A poster for the Federal Theatre Project’s presentation of Big White Fog, 
staged by Kay Ewing (Library of Congress).

When Big White Fog premiered in 1938, it was produced by the Negro Theatre Project, a division within the Federal Theatre Project. Although the play was among the more successful productions from the Federal Theatre Project, especially in Black drama, it has remained relatively obscure for several reasons. The script was not widely available to the public until 1974, when it was published in Black Theatre USA, and to this day, there have only been a few professional productions, including a 1995 staging at the Guthrie Theater and a 2007 production at the Almeida Theatre in London. Nonetheless, Big White Fog marked a crucial moment in the early history of African American theatre.

In an essay I wrote for the Cambridge Companion to African American Theatre (2nd Edition) titled “Staging Black Lives Matter,” I stated that a “survey of African American theatre history will illustrate how Black theatre artists have always used the stage as a space to confront social crises of the moment.” For Ward, the crisis was the loss of hope for Black Americans who, already facing racial discrimination, were on the brink of economic deprivation. Serving as a prelude to Black dramas that addressed the devastating impacts of anti-Blackness and capitalism, including Lorraine Hansberry’s A Raisin in the Sun and Amiri Baraka’s Dutchman, Ward pioneered a genre of plays that showcased the various ways African Americans responded to race and class oppression.
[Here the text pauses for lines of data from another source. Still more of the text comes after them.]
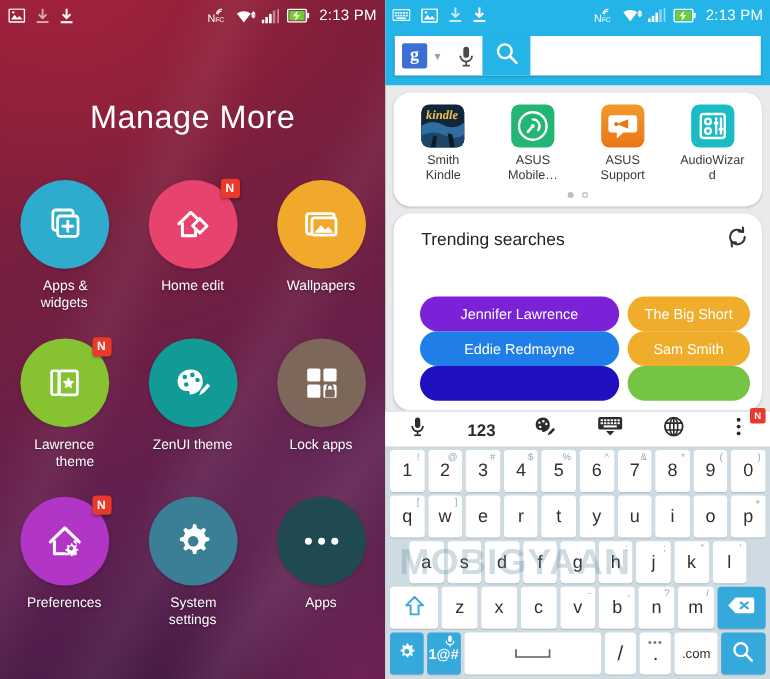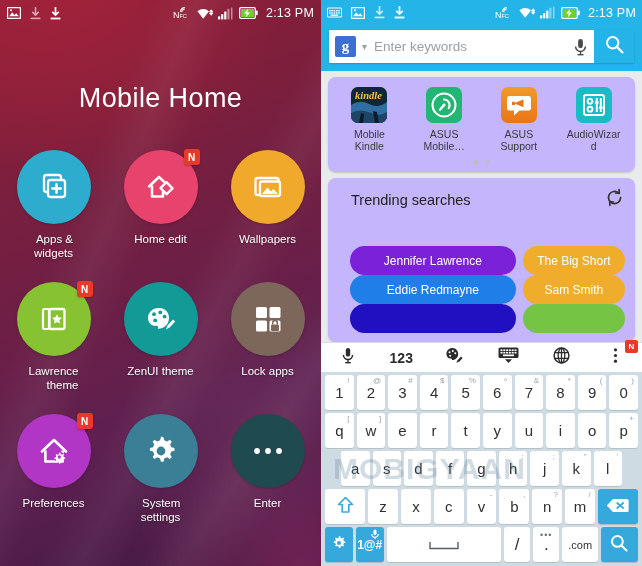--- a/index.html
+++ b/index.html
@@ -117,23 +117,23 @@
     background: transparent;
   }
   .search-input::placeholder { color: #9aa0a6; }
   .mic-btn { width: 28px; display:flex; align-items:center; justify-content:center; }
   .go-btn {
     width: 40px; height: 33px; background: #24b4e8;
     display: flex; align-items: center; justify-content: center;
   }
 
   .card {
-    background: #c4b5fd;
+    background: #ffffff;
     margin: 6px 7px 0 7px;
-    border-radius: 8px;
+    border-radius: 14px;
     box-shadow: 0 1px 2px rgba(0,0,0,.16);
   }
   .apps-row { display: flex; padding: 10px 4px 2px 4px; }
   .app-item { flex: 1; display: flex; flex-direction: column; align-items: center; }
   .app-icon {
     width: 36px; height: 36px; border-radius: 7px;
     display: flex; align-items: center; justify-content: center;
     overflow: hidden; position: relative;
   }
   .app-name {
@@ -273,21 +273,21 @@
               <rect x="0.7" y="0.7" width="15.6" height="10.6" rx="1.2" fill="none" stroke="#fff" stroke-width="1.3"></rect>
               <rect x="2.1" y="2" width="12.8" height="8" fill="#6fcf2e"></rect>
               <rect x="17" y="3.6" width="1.7" height="4.6" rx=".6" fill="#fff"></rect>
               <path d="M9 1.9 L5.1 6.6 L7.8 6.6 L6.7 10.4 L11 5.5 L8.3 5.5 Z" fill="#fff"></path>
             </svg>
         </span>
         <span class="sb-time">2:13 PM</span>
       </div>
     </div>
 
-    <div class="title-home">Mobile Home</div>
+    <div class="title-home">Manage More</div>
 
     <div class="grid-home">
 
       <div class="tile">
         <div class="tile-circle-wrap">
           <div class="tile-circle" style="background:#2eaccd">
             <svg width="36" height="36" viewBox="0 0 36 36">
                 <rect x="8" y="6" width="17" height="17" rx="2.4" fill="none" stroke="#fff" stroke-width="2.3"></rect>
                 <rect x="12" y="11" width="17" height="17" rx="2.4" fill="#2eaccd" stroke="#fff" stroke-width="2.3"></rect>
                 <path d="M20.5 15.3 v8.4 M16.3 19.5 h8.4" stroke="#fff" stroke-width="2.4" stroke-linecap="round"></path>
@@ -402,21 +402,21 @@
       <div class="tile">
         <div class="tile-circle-wrap">
           <div class="tile-circle" style="background:#1f4a50">
             <svg width="34" height="10" viewBox="0 0 34 10">
                 <circle cx="6" cy="5" r="2.9" fill="#fff"></circle>
                 <circle cx="17" cy="5" r="2.9" fill="#fff"></circle>
                 <circle cx="28" cy="5" r="2.9" fill="#fff"></circle>
               </svg>
           </div>
         </div>
-        <div class="tile-label">Enter</div>
+        <div class="tile-label">Apps</div>
       </div>
 
     </div>
   </div>
 
   <div class="phone-right">
 
     <div class="statusbar-r">
       <div class="sb-left-icons">
         <span class="ico">
@@ -490,21 +490,20 @@
             </svg>
         </span>
         <span class="sb-time">2:13 PM</span>
       </div>
     </div>
 
     <div class="searchbar-zone">
       <div class="searchbar">
         <div class="engine-badge">g</div>
         <span class="chev">▾</span>
-        <input class="search-input" type="text" placeholder="Enter keywords" style="">
         <span class="mic-btn">
           <svg width="13" height="18" viewBox="0 0 13 18">
               <rect x="4.1" y="1" width="4.8" height="9.2" rx="2.4" fill="#4a4a4a"></rect>
               <path d="M1.6 8.5 a4.9 4.9 0 0 0 9.8 0" fill="none" stroke="#4a4a4a" stroke-width="1.5"></path>
               <rect x="5.8" y="13.2" width="1.4" height="3" fill="#4a4a4a"></rect>
               <rect x="3.5" y="16" width="6" height="1.4" fill="#4a4a4a"></rect>
             </svg>
         </span>
         <div class="go-btn">
           <span>
@@ -531,21 +530,21 @@
               <g clip-path="url(#kc)">
                 <rect width="36" height="36" fill="#12263a"></rect>
                 <path d="M0 18 Q9 12 18 17 Q27 22 36 15 L36 36 L0 36 Z" fill="#2f6da3"></path>
                 <path d="M0 26 Q10 21 20 26 Q29 30 36 25 L36 36 L0 36 Z" fill="#1d4566"></path>
                 <path d="M8 36 L10 26 L13 27 L12 36 Z" fill="#0c1b28"></path>
                 <path d="M24 36 L22 24 L26 25 L28 36 Z" fill="#0c1b28"></path>
                 <text x="4" y="12" font-family="Liberation Serif" font-size="10.5" font-style="italic" font-weight="bold" fill="#f2c14a">kindle</text>
               </g>
             </svg>
           </div>
-          <div class="app-name"><span>Mobile</span><br><span>Kindle</span></div>
+          <div class="app-name"><span>Smith</span><br><span>Kindle</span></div>
         </div>
 
         <div class="app-item">
           <div class="app-icon" style="background:#22b573">
             <svg width="30" height="30" viewBox="0 0 30 30">
                 <circle cx="15" cy="15" r="11.5" fill="none" stroke="#fff" stroke-width="2"></circle>
                 <path d="M15 9.5 a5.6 5.6 0 0 1 4.6 8.8" fill="none" stroke="#fff" stroke-width="2" stroke-linecap="round"></path>
                 <path d="M15 15 L11 19.8" stroke="#fff" stroke-width="2.2" stroke-linecap="round"></path>
                 <circle cx="15" cy="15" r="1.6" fill="#fff"></circle>
               </svg>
Big White Fog, however, is not about African Americans as victims. Instead, Ward has written a play where his characters, especially the Mason family, engage in meaningful discussions about the struggles and potential of their race. In doing so, Ward demonstrates how the “domestic setting,” according to theatre scholar Harry J. Elam, Jr., acts as “a microcosm of the social and cultural concerns impacting African American life. Within such Black family dramas, the personal lives of the family have been most evidently political.” A historical survey of the African American dramatic canon supports Elam’s point, with plays as early as Rachel (1916) by Angelina Weld Grimké to more contemporary works, including Purpose (2024) by Brandon Jacobs Jenkins, which won the 2025 Pulitzer Prize for Drama.

Besides focusing on the Black family, Ward’s Big White Fog also documents African American history. In other words, the play, like many Black dramas, offers a look into a specific period, giving today’s audiences a chance to understand historical moments as they are depicted on stage. In the case of Big White Fog, audiences see several key moments in American history overall, and African American history in particular. These moments include the Great Migration, when Blacks moved from the South to the North in search of a better life, the rise of Black Nationalism through Garveyism, and the economic struggles faced by African Americans during the Great Depression.

Court Theatre’s production of Big White Fog emphasizes the importance of African American dramas as classic theatre and honors Chicago’s own Theodore Ward. A play that still resonates today, this production introduces new audiences to a prominent playwright in American theatre history, helping to prevent him and his works from fading into obscurity.